_WORK TO COMPLETE_
Give each line of the records again exactly and omit every picture.

_AVAILABLE DATA_
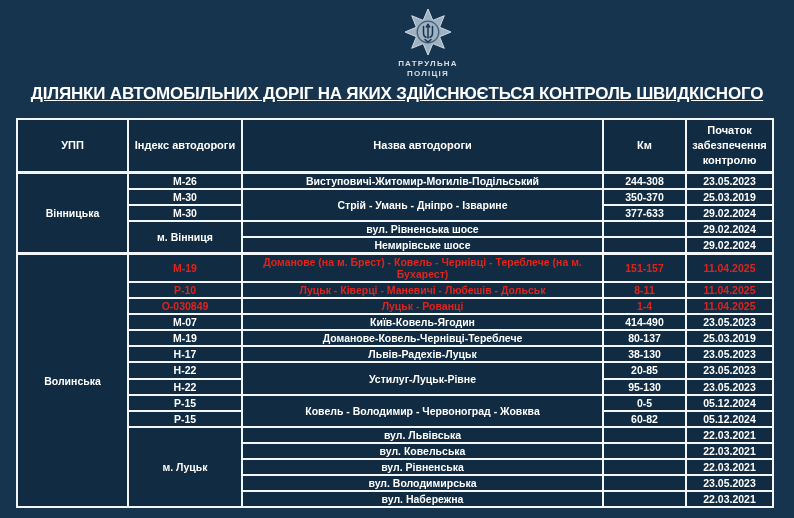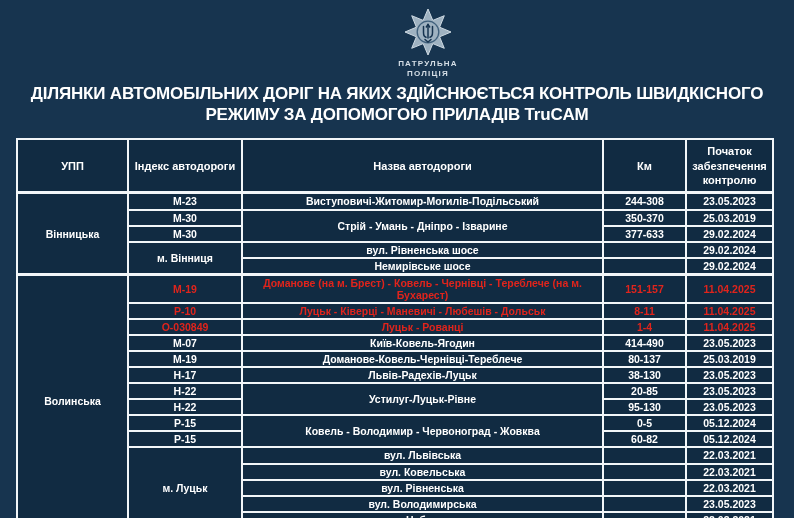--- a/index.html
+++ b/index.html
@@ -31,6 +31,7 @@
     font-weight: bold;
     line-height: 1.22;
     letter-spacing: -0.2px;
+    text-decoration: underline;
   }
   .table-wrap { margin: 13px 0 0 16px; }
   table {

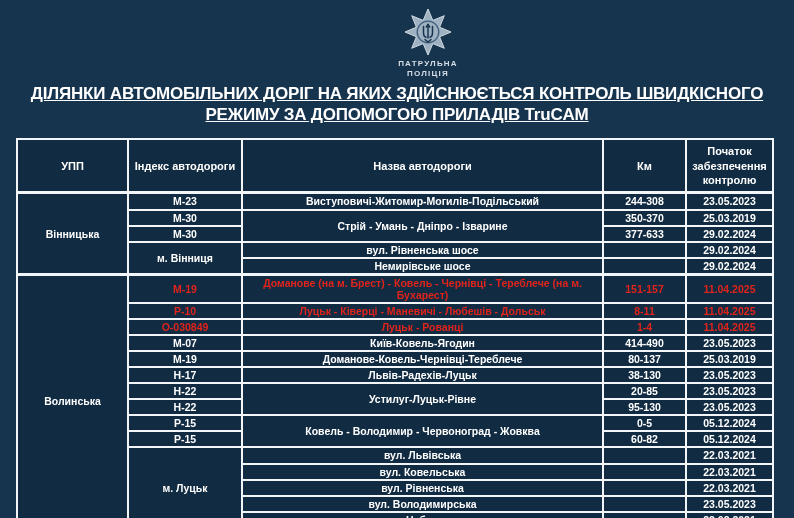--- a/index.html
+++ b/index.html
@@ -91,7 +91,6 @@
 
 <div class="page-title">
   <div>ДІЛЯНКИ АВТОМОБІЛЬНИХ ДОРІГ НА ЯКИХ ЗДІЙСНЮЄТЬСЯ КОНТРОЛЬ ШВИДКІСНОГО</div>
-  <div>РЕЖИМУ ЗА ДОПОМОГОЮ ПРИЛАДІВ TruCAM</div>
 </div>
 
 <div class="table-wrap">

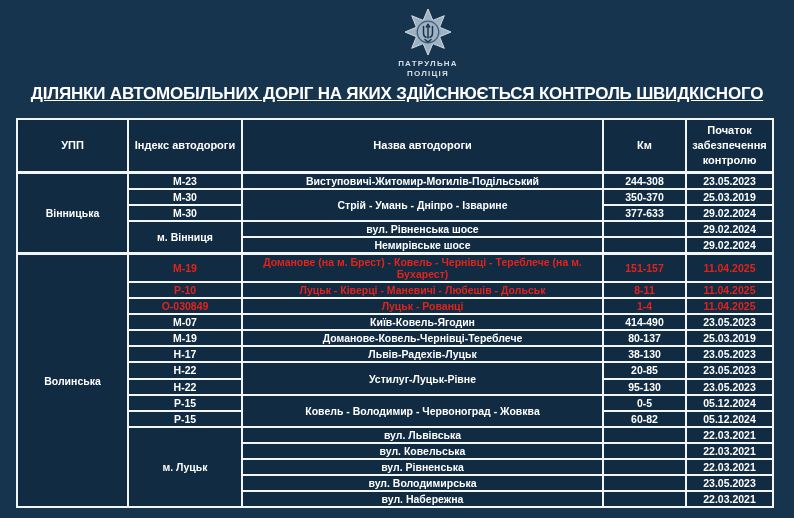--- a/index.html
+++ b/index.html
@@ -114,7 +114,7 @@
     <tbody>
         <tr>
           <td rowspan="5">Вінницька</td>
-          <td>М-23</td>
+          <td>М-26</td>
           <td>Виступовичі-Житомир-Могилів-Подільський</td>
           <td>244-308</td>
           <td>23.05.2023</td>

_SOLUTION FOR THIS PROBLEM_
--- a/index.html
+++ b/index.html
@@ -31,6 +31,7 @@
     font-weight: bold;
     line-height: 1.22;
     letter-spacing: -0.2px;
+    text-decoration: underline;
   }
   .table-wrap { margin: 13px 0 0 16px; }
   table {

--- a/index.html
+++ b/index.html
@@ -91,7 +91,6 @@
 
 <div class="page-title">
   <div>ДІЛЯНКИ АВТОМОБІЛЬНИХ ДОРІГ НА ЯКИХ ЗДІЙСНЮЄТЬСЯ КОНТРОЛЬ ШВИДКІСНОГО</div>
-  <div>РЕЖИМУ ЗА ДОПОМОГОЮ ПРИЛАДІВ TruCAM</div>
 </div>
 
 <div class="table-wrap">

--- a/index.html
+++ b/index.html
@@ -114,7 +114,7 @@
     <tbody>
         <tr>
           <td rowspan="5">Вінницька</td>
-          <td>М-23</td>
+          <td>М-26</td>
           <td>Виступовичі-Житомир-Могилів-Подільський</td>
           <td>244-308</td>
           <td>23.05.2023</td>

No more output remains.